Mandate claims in American politics are hogwash, and they are especially dubious in mid-term elections where an entire branch was not evaluated for re-election. Mandates imply that there is a clear date on which majorities are counted. There isn't, because ours is a republic in which the staggered electoral calendar introduced the principle that republican "truth" would emerge from a conversation between different majorities at different cross sections in time. The president elected in 2008 is still around - so as far as the Constitution is concerned, the Democratic mandate from 2008 is no less relevant and carries over into 2011 as much as the Republican mandate from 2010.
The Constitution understands that what you and I believed in 2008 and what we believe in 2010 could be the same or it could be different - but what matters is that the Constitution predicted our fickleness and finds its average between the two. The change that Obama promised in 2008 was as much mandated as the change that the Republicans and the Tea Partiers resisted in 2010. This is an important lesson for both Republicans in Congress and the President. If mandates are fragile, even meaningless things, then at the very least, neither should make too much of their own.
But still, since we are committed to majoritarian rule, it would be worthwhile to try to divine exactly what the American people are looking for in the next two years. Just where is the median position between the electoral mandate of 2008 and 2010? Should Barack Obama try to do what Bill Clinton did, and find a "third way" compromise with Republicans, and John Boehner should try to, like Newt Gingerich, push a purist Republican agenda? On balance, I think Obama should resist the urge to over-react, and Boehner should resist the urge to over-reach.
Bill Clinton's mandate from 1992 was not only much smaller (with 45 million Americans voting for him, he received a plurality but not a majority of the popular vote), it was also a mandate ("Putting People First") that wasn't based on a campaign that was categorically and emphatically about change. When his party lost 54 seats in the House in 1994, it was certainly humbling compared to the relatively paltry size of his own mandate.
Less so for Barack Obama. About 90 million voters turned out last week. Assuming that a vote for a Republican candidate for the House and the Senate and in any state can be meaningfully clumped together to articulate a generic Republican mandate for 2010, then about 47 million voters (52 percent of 90 million) signed on to the Republican Pledge for America in 2010.
That leaves an undiluted and quite unambiguous vote for one man, Barack Obama, in 2008 that was one and a half times the number of votes cast for 286 Republican women and men (239 in the House plus 47 in the Senate) in 2010, since 132 million Americans turned out in the 2008 elections, and about 70 million chose Barack Obama and his version of change. That's a pretty hefty differential, and if so 2011 should not be replayed as if it were 1995.

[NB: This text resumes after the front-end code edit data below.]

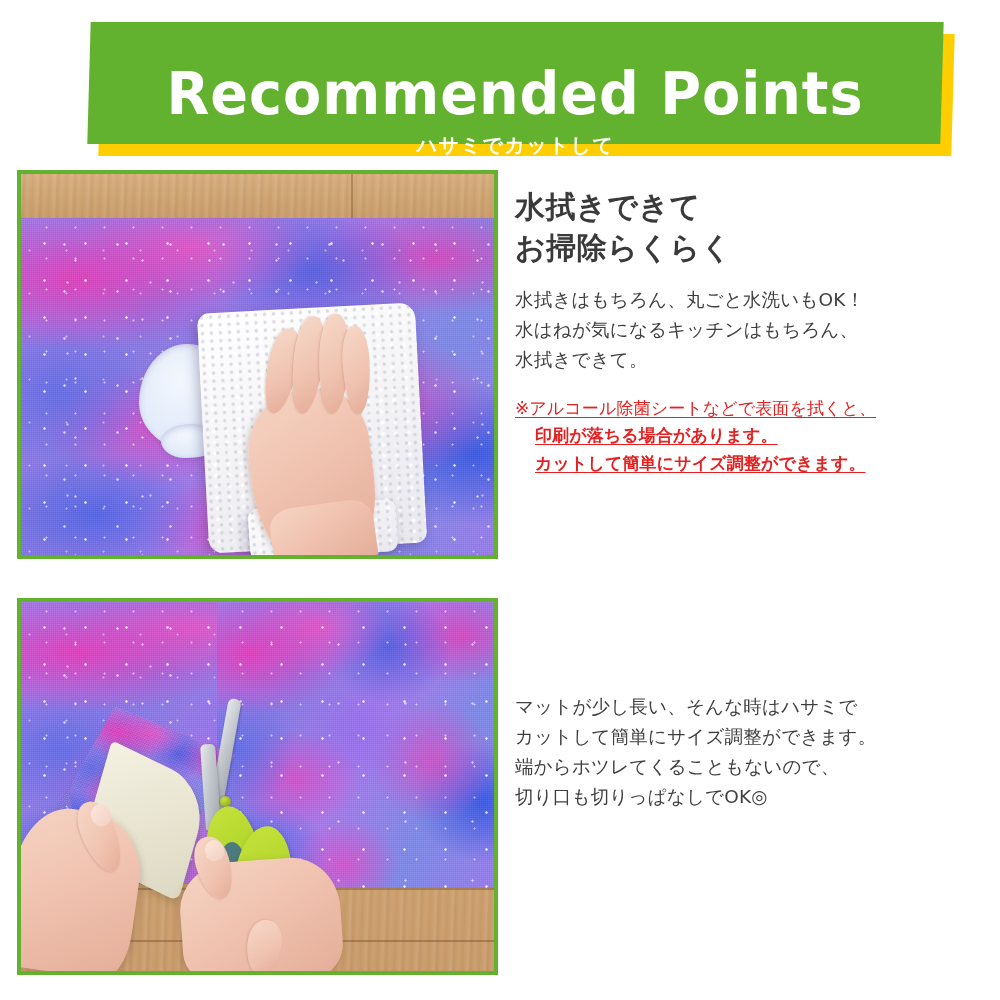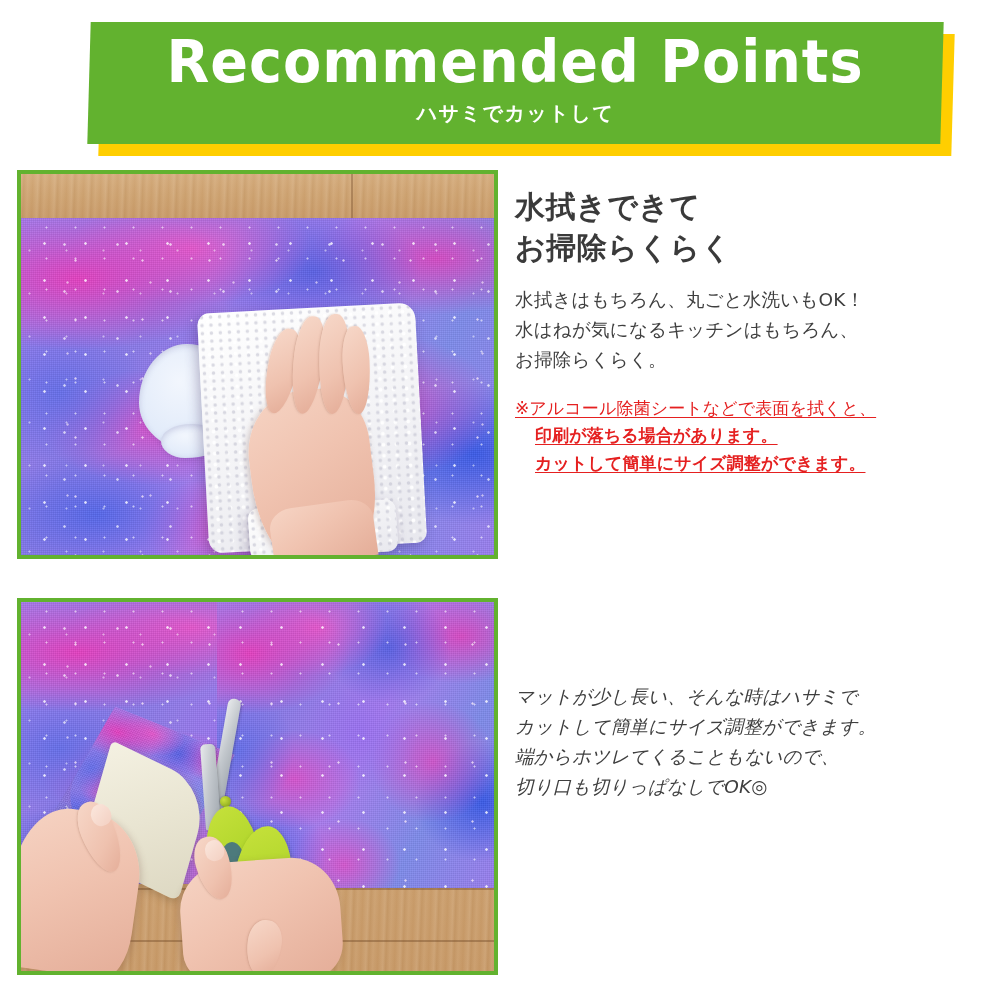--- a/index.html
+++ b/index.html
@@ -46,21 +46,21 @@
   }
   .banner-inner {
     position: absolute;
     left: 89px;
     top: 22px;
     width: 853px;
     height: 137px;
     display: flex;
     flex-direction: column;
     align-items: center;
-    justify-content: flex-start;
+    justify-content: flex-end;
     padding-top: 5px;
   }
   .banner-title {
     color: #ffffff;
     font-family: "DejaVu Sans", sans-serif;
     font-size: 58px;
     font-weight: bold;
     letter-spacing: 1px;
     line-height: 1.22;
     white-space: nowrap;
@@ -326,21 +326,21 @@
     </div>
 
     <div class="textcol" id="text-1">
       <div class="heading">
         <div>水拭きできて</div>
         <div>お掃除らくらく</div>
       </div>
       <div class="body">
         <div>水拭きはもちろん、丸ごと水洗いもOK！</div>
         <div>水はねが気になるキッチンはもちろん、</div>
-        <div>お掃除らくらく。</div>
+        <div>水拭きできて。</div>
       </div>
       <div class="note">
         <div><span>※アルコール除菌シートなどで表面を拭くと、</span></div>
         <div class="indent"><span>印刷が落ちる場合があります。</span></div>
         <div class="indent"><span>カットして簡単にサイズ調整ができます。</span></div>
       </div>
     </div>
   </div>
 
   <div class="section" id="section-2">
@@ -382,21 +382,21 @@
       <div class="finger" style="left:62px; top:198px; width:34px; height:74px; transform: rotate(-22deg);"></div>
       <div class="nail" style="left:70px; top:202px; width:20px; height:22px; transform: rotate(-22deg);"></div>
 
       <div class="skin" style="left:160px; top:258px; width:160px; height:120px; border-radius:32% 30% 18% 22% / 40% 44% 28% 26%; transform: rotate(-4deg); box-shadow:-2px 2px 7px rgba(120,80,70,0.28);"></div>
       <div class="finger" style="left:176px; top:234px; width:34px; height:64px; transform: rotate(-16deg);"></div>
       <div class="nail" style="left:184px; top:238px; width:19px; height:21px; transform: rotate(-16deg);"></div>
       <div class="finger" style="left:226px; top:318px; width:34px; height:56px; transform: rotate(8deg);"></div>
     </div>
 
     <div class="textcol" id="text-2">
-      <div class="body" style="margin-top:24px;font-style:italic;">
+      <div class="body" style="margin-top:34px;">
         <div>マットが少し長い、そんな時はハサミで</div>
         <div>カットして簡単にサイズ調整ができます。</div>
         <div>端からホツレてくることもないので、</div>
         <div>切り口も切りっぱなしでOK◎</div>
       </div>
     </div>
   </div>
 
 </div>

If Obama should not over-react, neither should Republicans over-reach. Republicans should not be blamed for playing the hype game today. It sets the bargaining position in their favor when they take control of Congress in January. But, Republicans should be careful with too much of a good thing. The higher the expectations they set, the harder they can fall. (Obama found that out.)
Obama and the new Congress should understand that the system under which they operate was designed to facilitate a conversation between voting generations. And since the system, in effect, anticipated the fickleness of voters, it is incumbent on those we have selected to represent us in government to enact a careful titration of two mandates loudly articulated against each other. If we we might have been too quick to believe Obama in 2008 and too quick to be disheartened in 2010, our elected officials ought to exercise independent and long-sighted judgment in government with the knowledge that they are not merely delegates of a people who may change our minds every day, but trustees of the republic which is here to stay.